Data records:

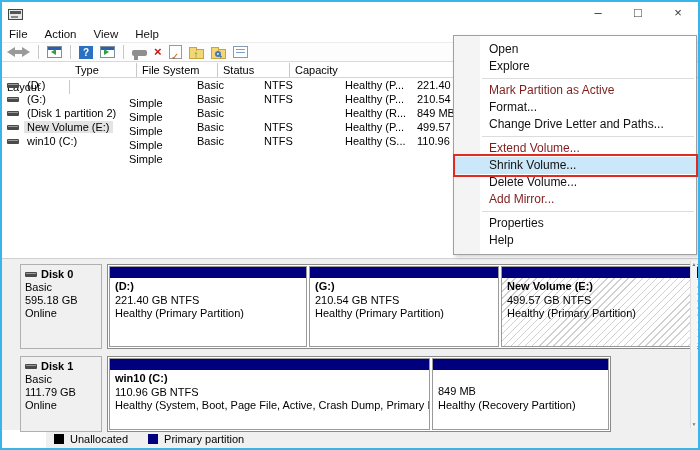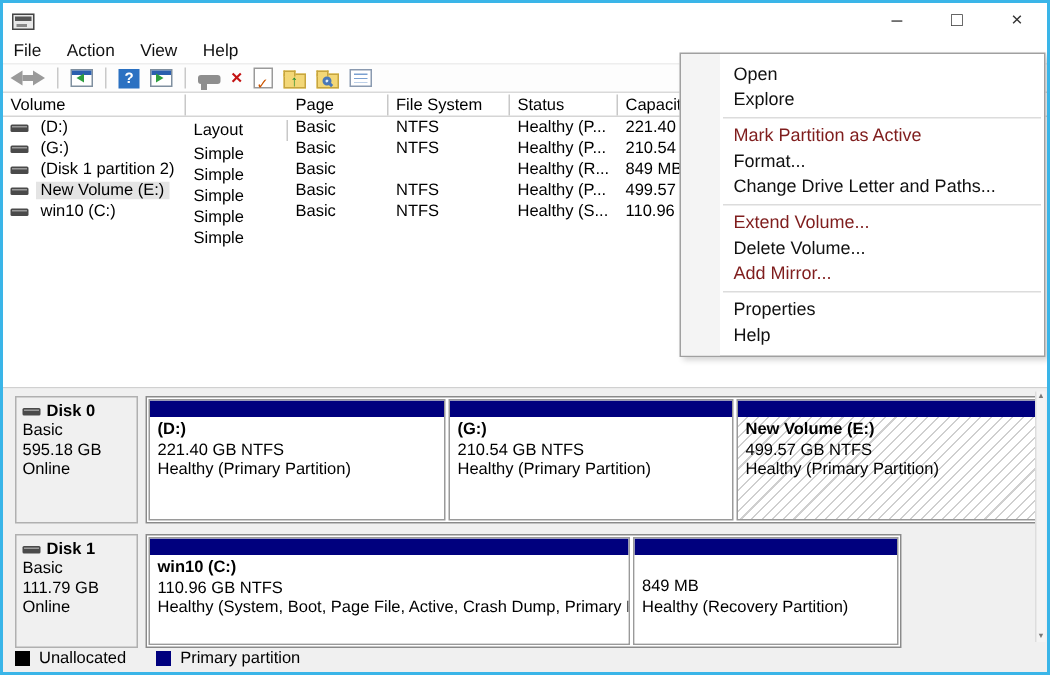"Volume" span.cell { html: <span>Volume</span> -> none }
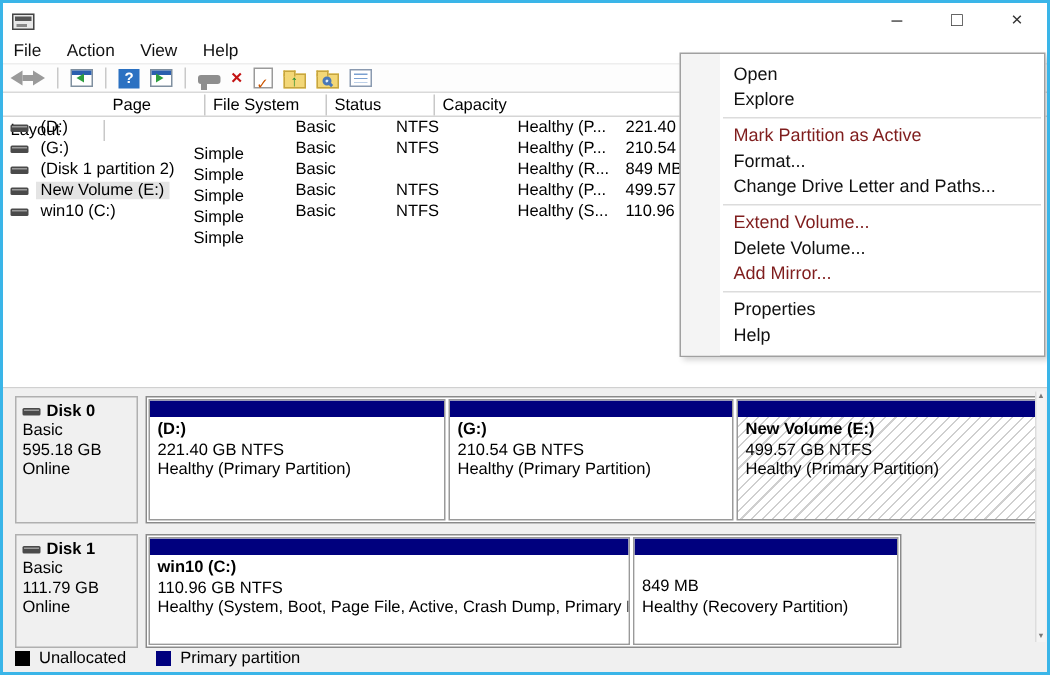"Page" span.cell { text: Page -> Type }
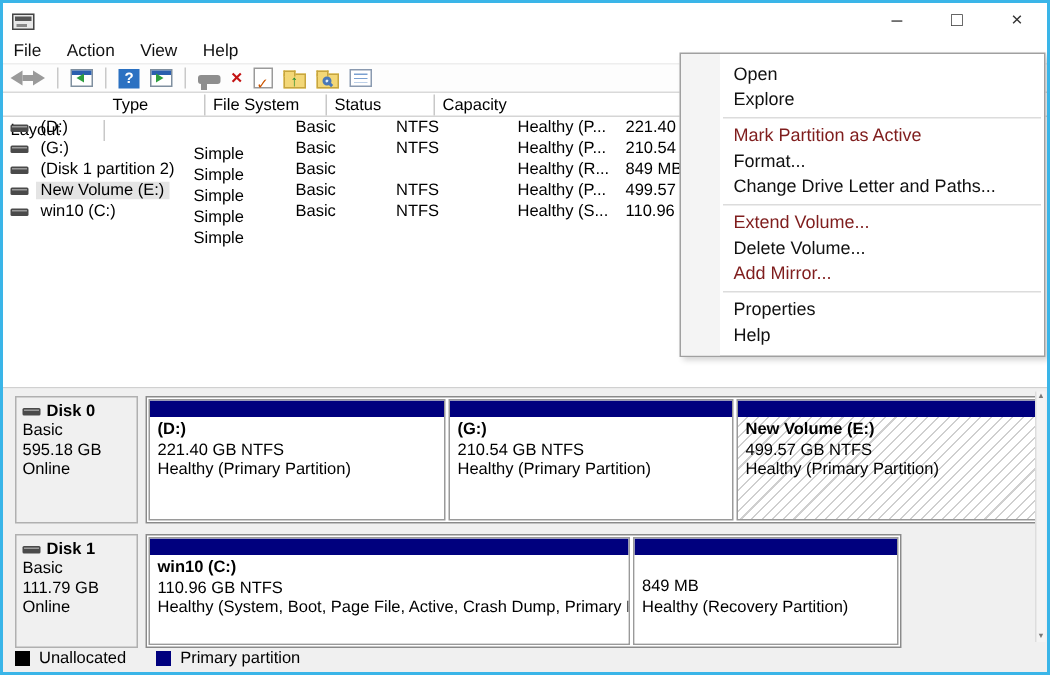"Shrink Volume..." div.shrink-wrap { html: none -> <div> <div>Shrink Volume...</div> <div></div> </div> }
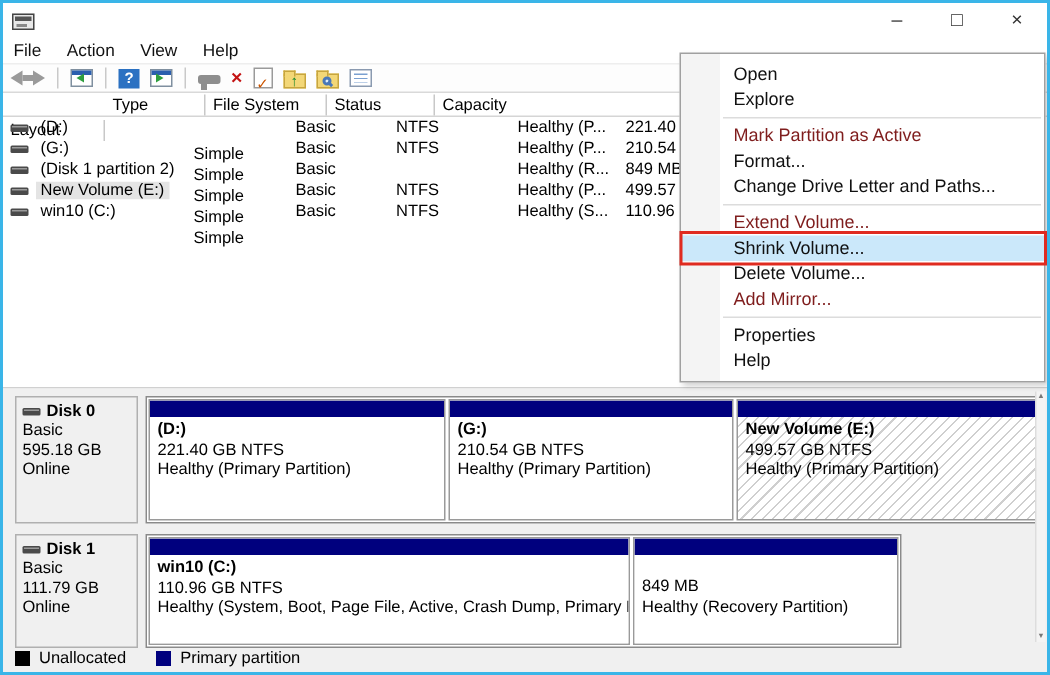"Disk 0" .disk-pane { padding-left: none -> 10px }
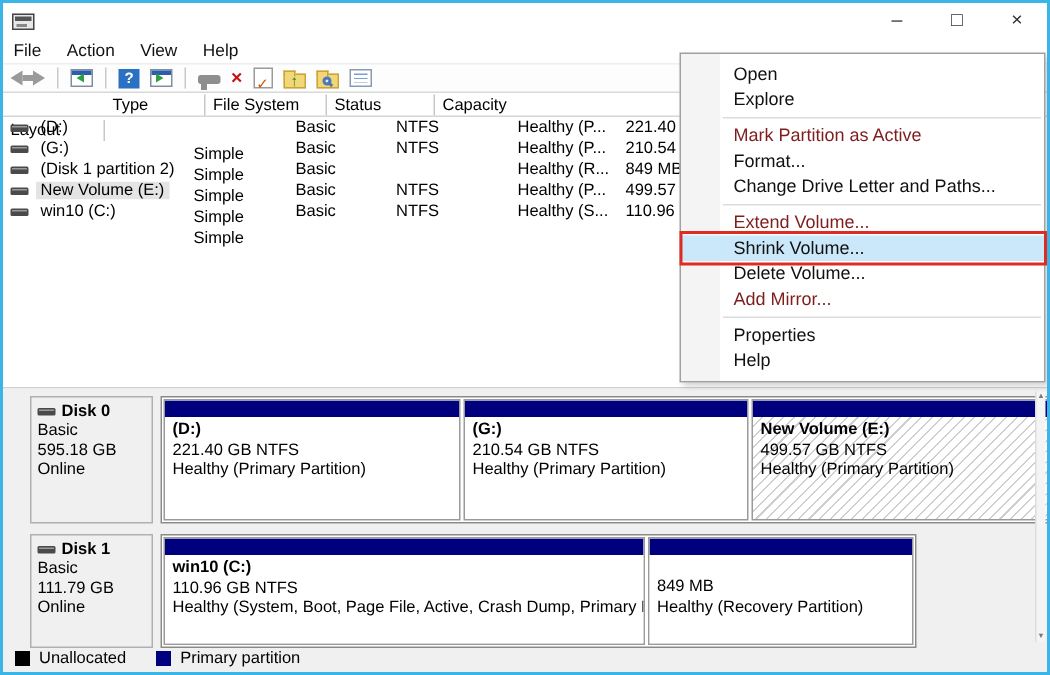"Unallocated" .legend { margin-left: none -> 44px }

Problem to work on:
Copy each line of the listing exactly, skipping any picture.

Finished task:
"Volume" span.cell { html: <span>Volume</span> -> none }
"Page" span.cell { text: Page -> Type }
"Shrink Volume..." div.shrink-wrap { html: none -> <div> <div>Shrink Volume...</div> <div></div> </div> }
"Disk 0" .disk-pane { padding-left: none -> 10px }
"Unallocated" .legend { margin-left: none -> 44px }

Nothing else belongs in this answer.